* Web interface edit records
=== Begin Enclosure ===

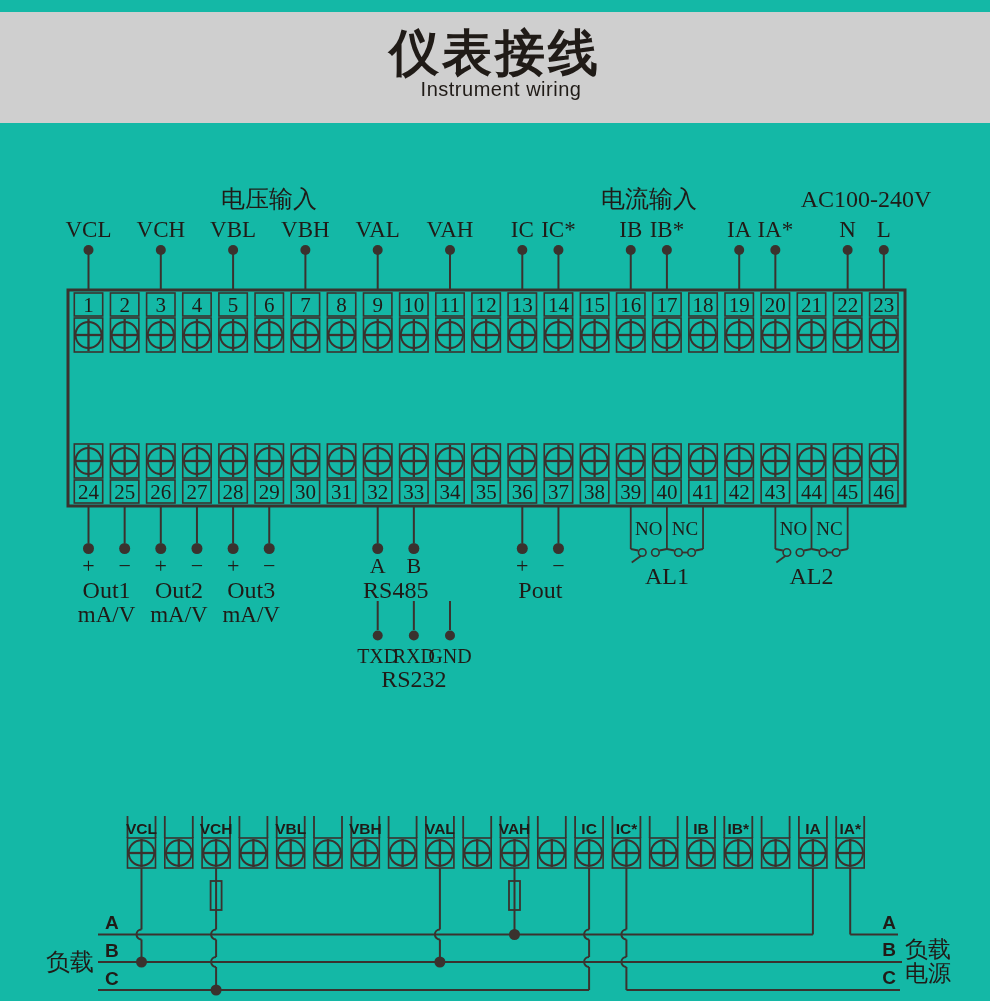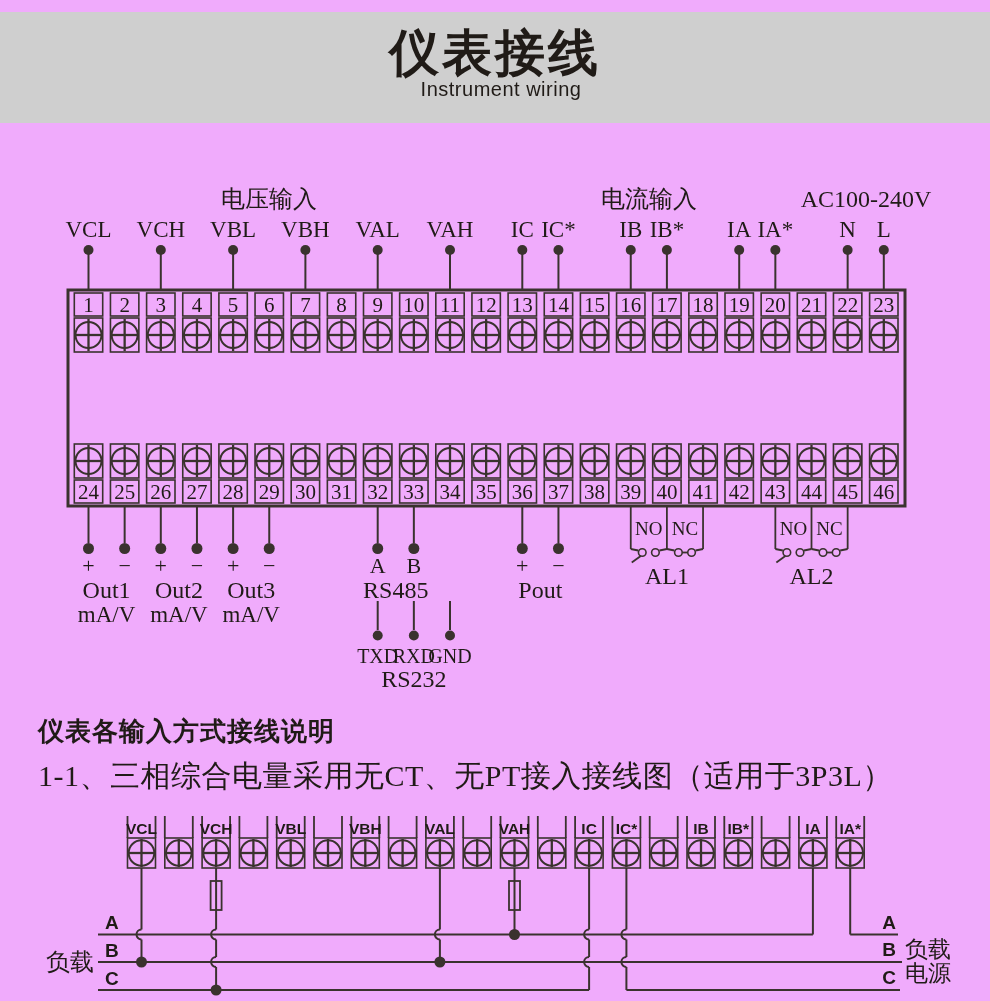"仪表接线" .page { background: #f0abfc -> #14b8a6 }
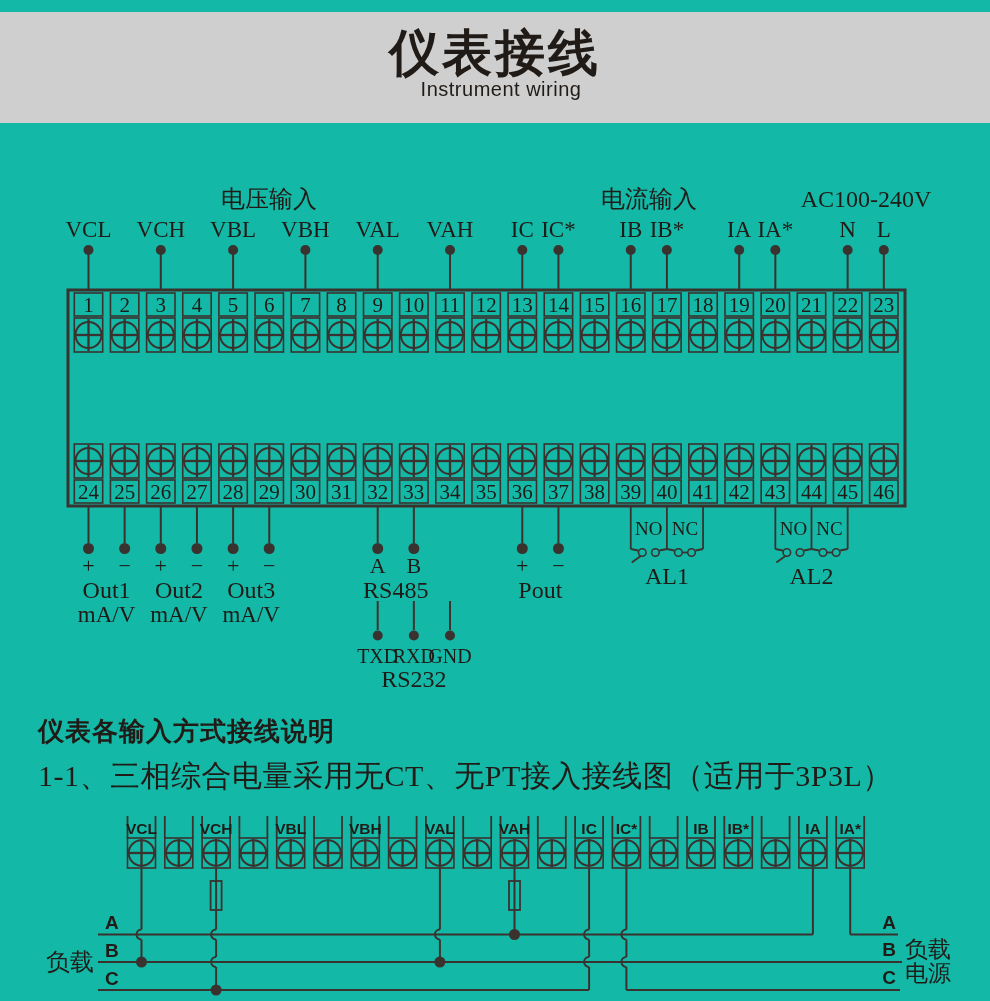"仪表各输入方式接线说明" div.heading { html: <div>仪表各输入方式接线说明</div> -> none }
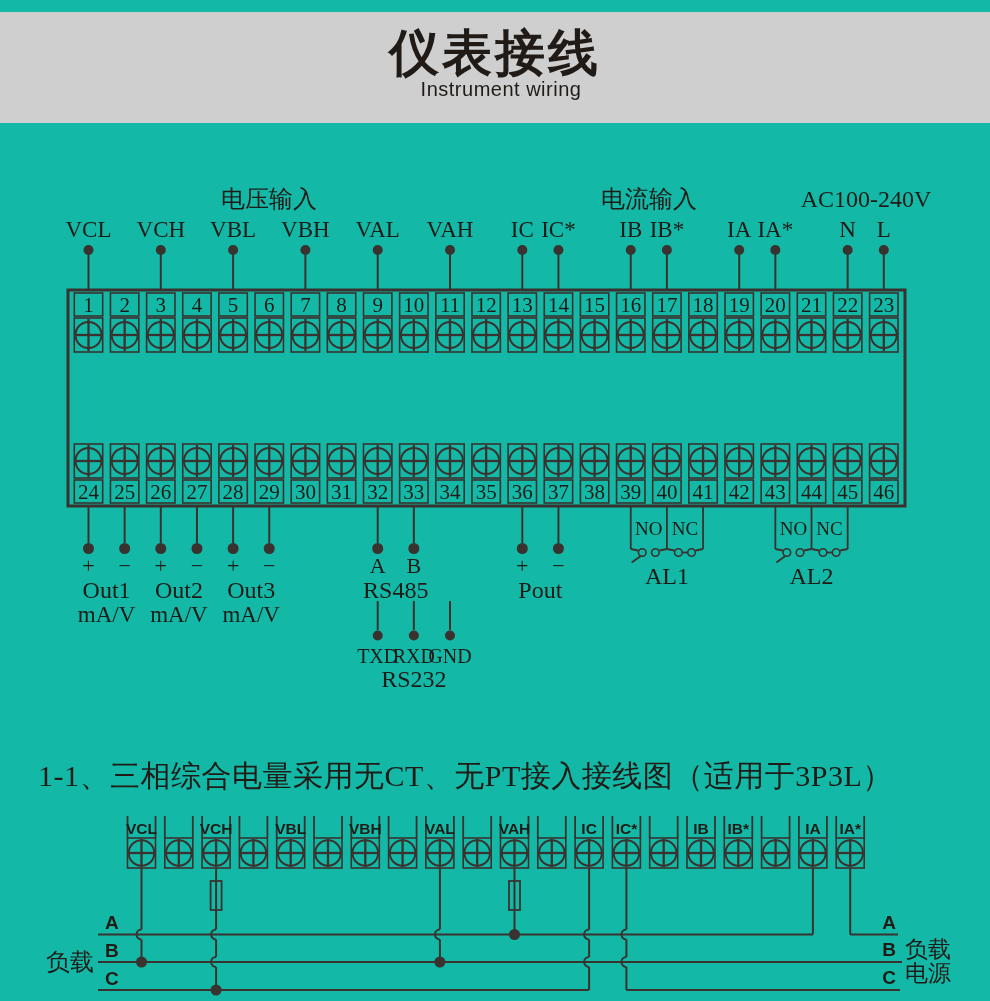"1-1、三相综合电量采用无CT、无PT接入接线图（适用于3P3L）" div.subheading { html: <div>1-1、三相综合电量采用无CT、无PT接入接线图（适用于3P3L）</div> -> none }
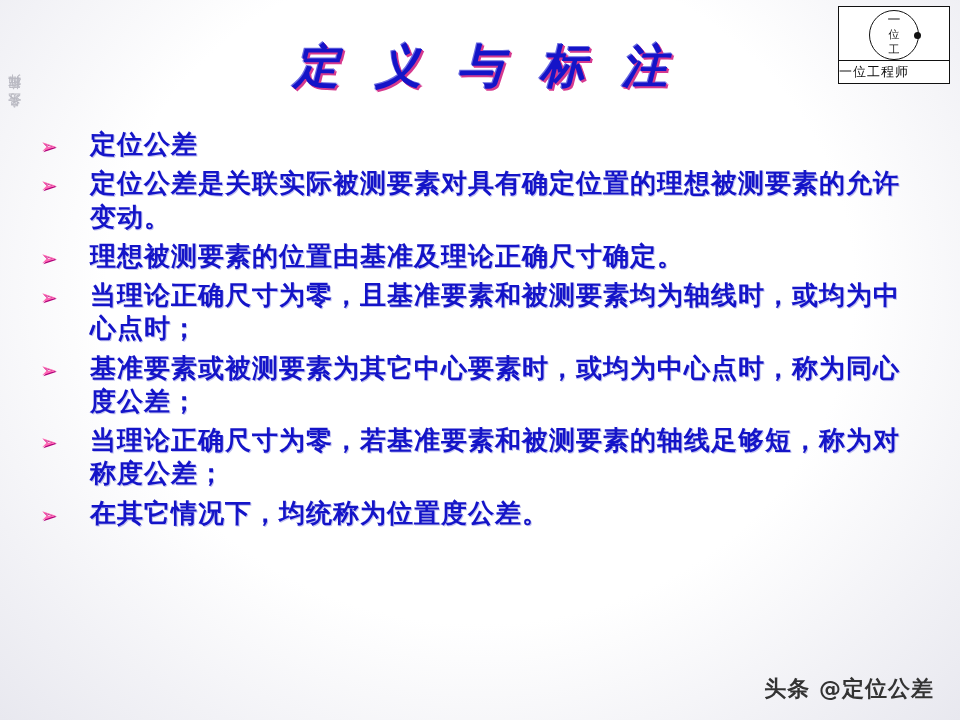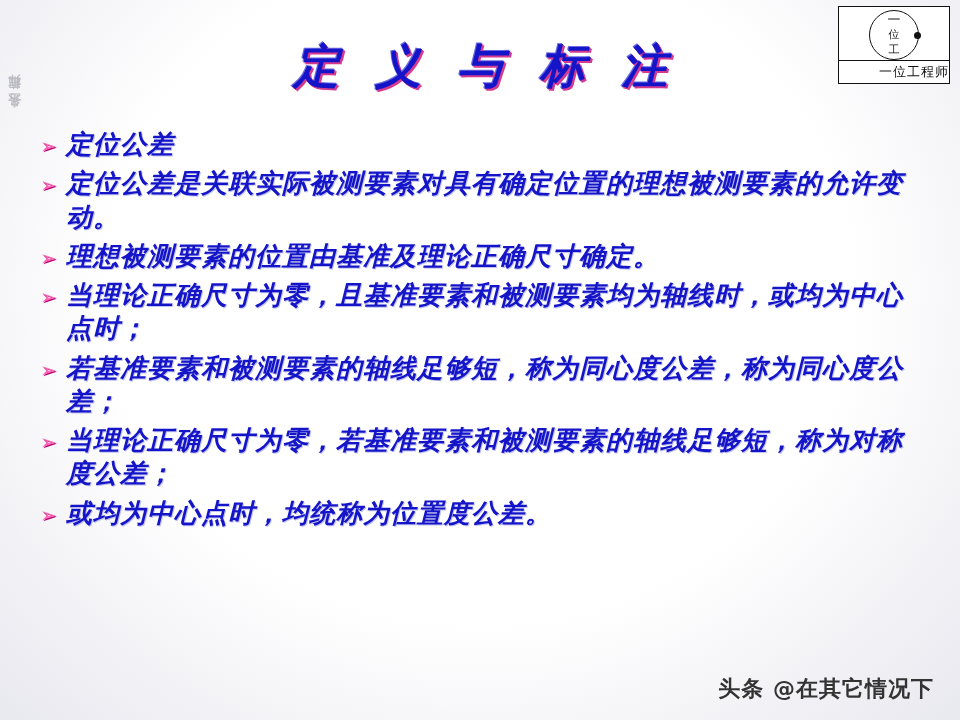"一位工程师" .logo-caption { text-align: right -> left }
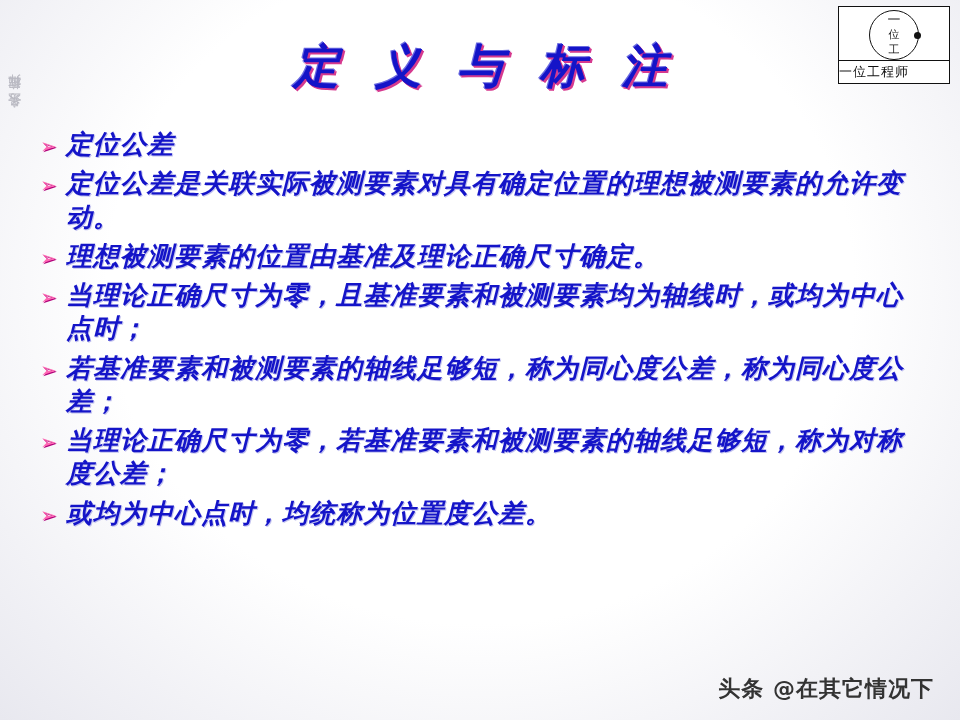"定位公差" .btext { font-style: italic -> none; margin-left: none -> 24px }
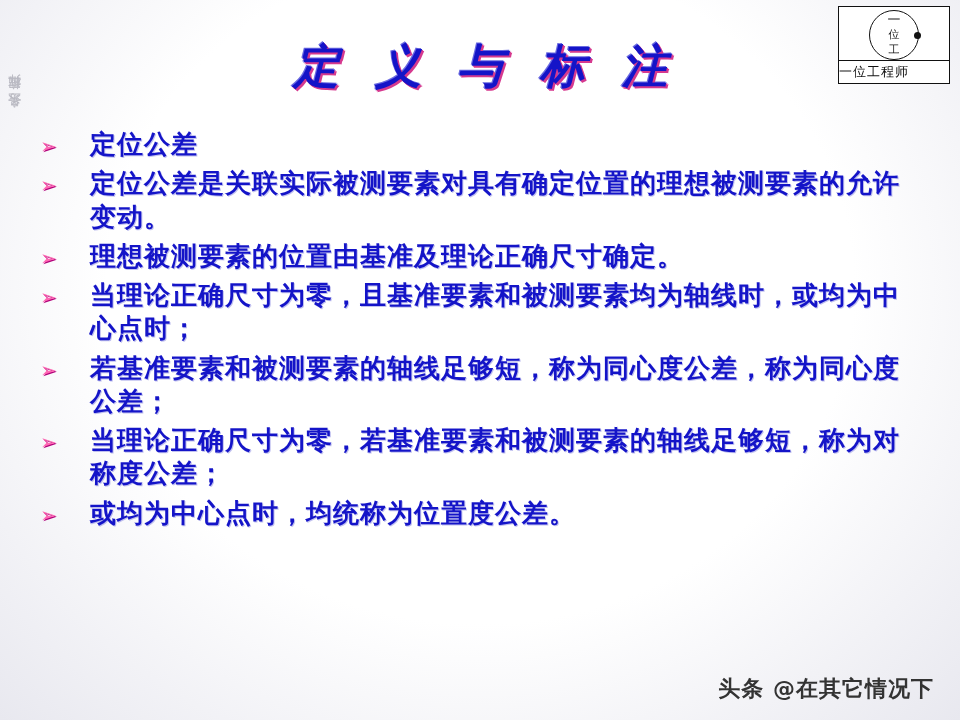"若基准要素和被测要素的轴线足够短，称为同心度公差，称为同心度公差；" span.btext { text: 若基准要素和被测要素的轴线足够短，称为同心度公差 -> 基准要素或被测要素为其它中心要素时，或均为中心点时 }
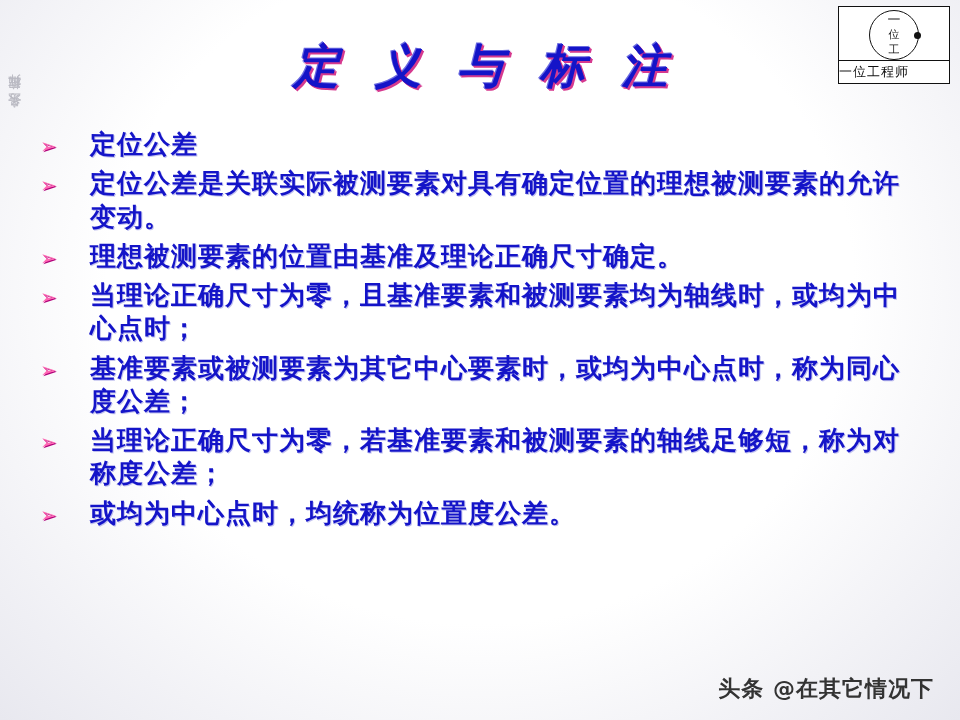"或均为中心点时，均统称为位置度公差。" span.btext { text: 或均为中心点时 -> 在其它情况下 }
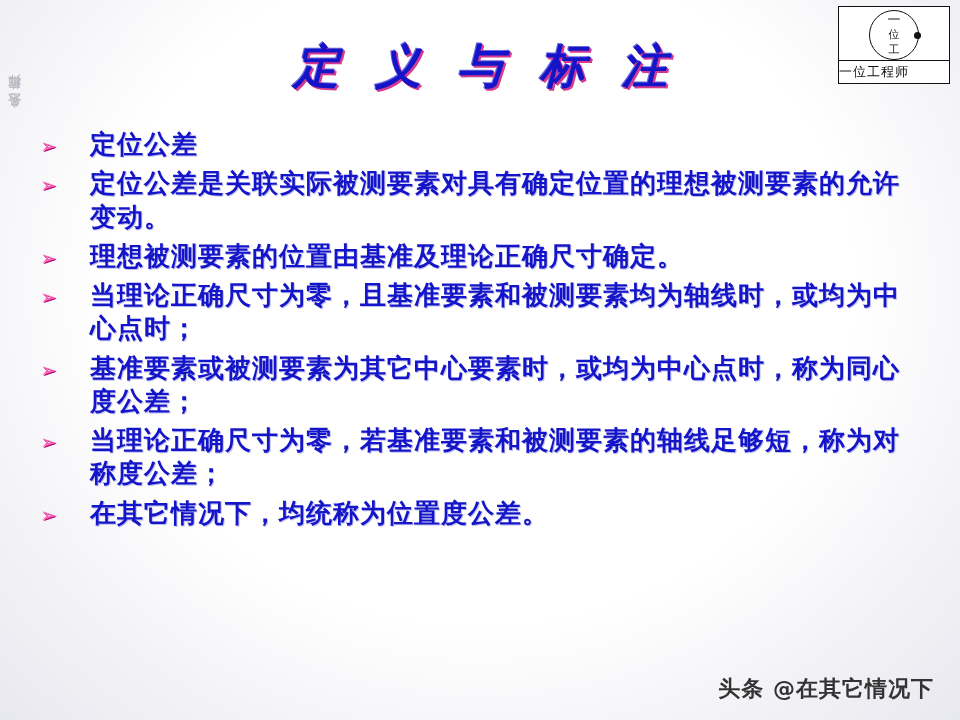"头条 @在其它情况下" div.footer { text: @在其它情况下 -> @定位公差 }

=== End Enclosure ===

* What this task involves
With the pictures left out, output the lines from the one containing "text: 若基准要素和被测要素的轴线足够短，称为同心度公差 ->" through the last line of the records above, exactly as they are.

* Response to this task
"若基准要素和被测要素的轴线足够短，称为同心度公差，称为同心度公差；" span.btext { text: 若基准要素和被测要素的轴线足够短，称为同心度公差 -> 基准要素或被测要素为其它中心要素时，或均为中心点时 }
"或均为中心点时，均统称为位置度公差。" span.btext { text: 或均为中心点时 -> 在其它情况下 }
"头条 @在其它情况下" div.footer { text: @在其它情况下 -> @定位公差 }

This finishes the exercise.